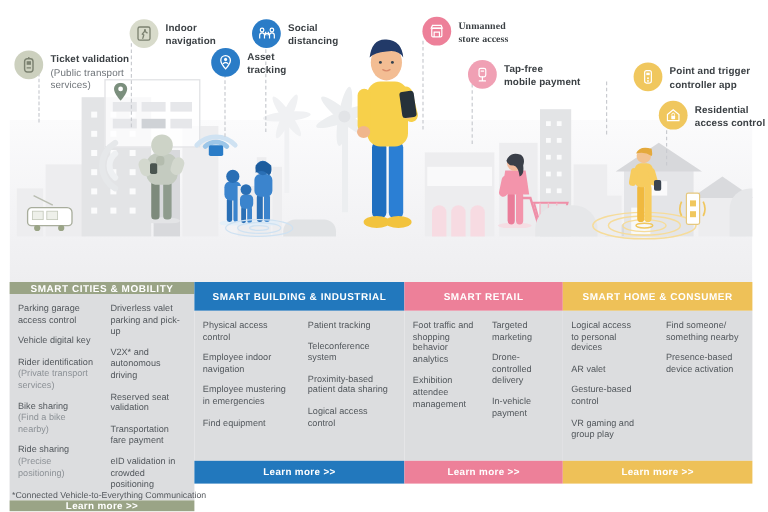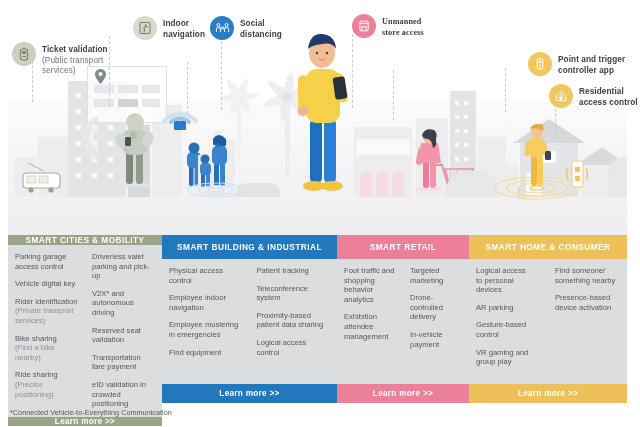--- a/index.html
+++ b/index.html
@@ -435,7 +435,7 @@
 services)</span></span>
   </div>
 
-  <div class="callout" style="left:95px;top:16px;width:110px;justify-content:flex-end;">
+  <div class="callout" style="left:108px;top:16px;width:110px;">
     <span class="ico" style="background:#d8dbcb;">
       <svg width="14" height="14" viewBox="0 0 14 14">
         <rect x="2" y="1.5" width="10" height="11" rx="1.5" fill="none" stroke="#7b8170" stroke-width="1.1"></rect>

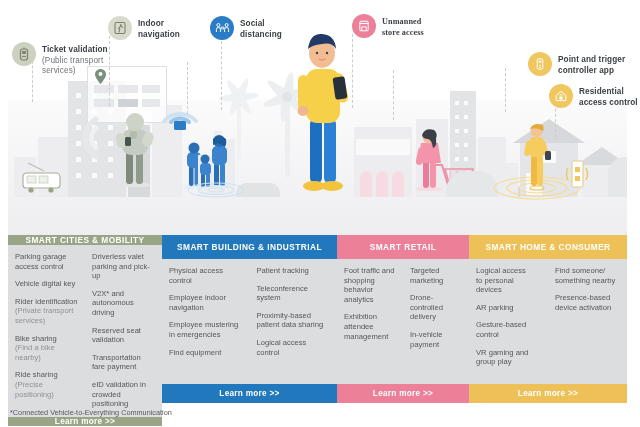--- a/index.html
+++ b/index.html
@@ -447,6 +447,17 @@
 navigation</span>
   </div>
 
+  <div class="callout" style="left:176px;top:40px;width:90px;">
+    <span class="ico" style="background:#2a7cc7;">
+      <svg width="14" height="14" viewBox="0 0 14 14">
+        <path d="M7 1.4 C4.6 1.4 3 3.1 3 5.2 C3 8 7 12.4 7 12.4 S11 8 11 5.2 C11 3.1 9.4 1.4 7 1.4z" fill="none" stroke="#ffffff" stroke-width="1.1"></path>
+        <circle cx="7" cy="4.5" r="1.3" fill="#ffffff"></circle>
+        <path d="M4.8 8.2 q2.2 -2.2 4.4 0" stroke="#ffffff" stroke-width="1.1" fill="none"></path>
+      </svg>
+    </span>
+    <span class="ctext">Asset
+tracking</span>
+  </div>
 
   <div class="callout" style="left:210px;top:16px;width:100px;">
     <span class="ico" style="background:#2a7cc7;">

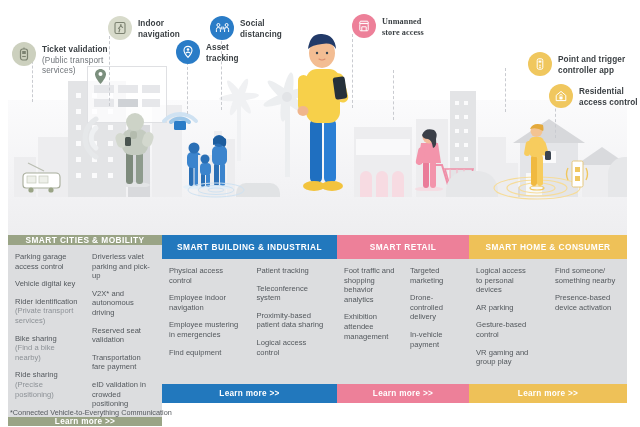--- a/index.html
+++ b/index.html
@@ -485,6 +485,17 @@
 store access</span>
   </div>
 
+  <div class="callout" style="left:390px;top:50px;width:118px;">
+    <span class="ico" style="background:#f0a0b4;">
+      <svg width="14" height="14" viewBox="0 0 14 14">
+        <rect x="4.2" y="2" width="5.6" height="7" rx="1.4" fill="none" stroke="#ffffff" stroke-width="1"></rect>
+        <path d="M5.6 4.2 h2.8" stroke="#ffffff" stroke-width="1"></path>
+        <path d="M7 9 v3.4 M4.4 12.4 h5.2" stroke="#ffffff" stroke-width="1" stroke-linecap="round"></path>
+      </svg>
+    </span>
+    <span class="ctext">Tap-free
+mobile payment</span>
+  </div>
 
   <div class="callout" style="left:528px;top:52px;width:120px;">
     <span class="ico" style="background:#f0c75e;">

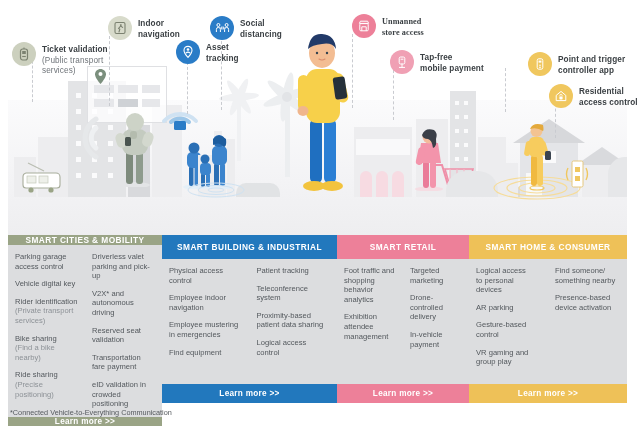--- a/index.html
+++ b/index.html
@@ -604,7 +604,7 @@
         <div class="col-sub">
           <div class="item">Logical access
 to personal devices</div>
-          <div class="item">AR parking</div>
+          <div class="item">AR valet</div>
           <div class="item">Gesture-based
 control</div>
           <div class="item">VR gaming and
★ ★ ★ ★
**Task brief:** Return every record above exactly as written, but drop the pictures.

**Task response:**
--- a/index.html
+++ b/index.html
@@ -435,7 +435,7 @@
 services)</span></span>
   </div>
 
-  <div class="callout" style="left:95px;top:16px;width:110px;justify-content:flex-end;">
+  <div class="callout" style="left:108px;top:16px;width:110px;">
     <span class="ico" style="background:#d8dbcb;">
       <svg width="14" height="14" viewBox="0 0 14 14">
         <rect x="2" y="1.5" width="10" height="11" rx="1.5" fill="none" stroke="#7b8170" stroke-width="1.1"></rect>

--- a/index.html
+++ b/index.html
@@ -447,6 +447,17 @@
 navigation</span>
   </div>
 
+  <div class="callout" style="left:176px;top:40px;width:90px;">
+    <span class="ico" style="background:#2a7cc7;">
+      <svg width="14" height="14" viewBox="0 0 14 14">
+        <path d="M7 1.4 C4.6 1.4 3 3.1 3 5.2 C3 8 7 12.4 7 12.4 S11 8 11 5.2 C11 3.1 9.4 1.4 7 1.4z" fill="none" stroke="#ffffff" stroke-width="1.1"></path>
+        <circle cx="7" cy="4.5" r="1.3" fill="#ffffff"></circle>
+        <path d="M4.8 8.2 q2.2 -2.2 4.4 0" stroke="#ffffff" stroke-width="1.1" fill="none"></path>
+      </svg>
+    </span>
+    <span class="ctext">Asset
+tracking</span>
+  </div>
 
   <div class="callout" style="left:210px;top:16px;width:100px;">
     <span class="ico" style="background:#2a7cc7;">

--- a/index.html
+++ b/index.html
@@ -485,6 +485,17 @@
 store access</span>
   </div>
 
+  <div class="callout" style="left:390px;top:50px;width:118px;">
+    <span class="ico" style="background:#f0a0b4;">
+      <svg width="14" height="14" viewBox="0 0 14 14">
+        <rect x="4.2" y="2" width="5.6" height="7" rx="1.4" fill="none" stroke="#ffffff" stroke-width="1"></rect>
+        <path d="M5.6 4.2 h2.8" stroke="#ffffff" stroke-width="1"></path>
+        <path d="M7 9 v3.4 M4.4 12.4 h5.2" stroke="#ffffff" stroke-width="1" stroke-linecap="round"></path>
+      </svg>
+    </span>
+    <span class="ctext">Tap-free
+mobile payment</span>
+  </div>
 
   <div class="callout" style="left:528px;top:52px;width:120px;">
     <span class="ico" style="background:#f0c75e;">

--- a/index.html
+++ b/index.html
@@ -604,7 +604,7 @@
         <div class="col-sub">
           <div class="item">Logical access
 to personal devices</div>
-          <div class="item">AR parking</div>
+          <div class="item">AR valet</div>
           <div class="item">Gesture-based
 control</div>
           <div class="item">VR gaming and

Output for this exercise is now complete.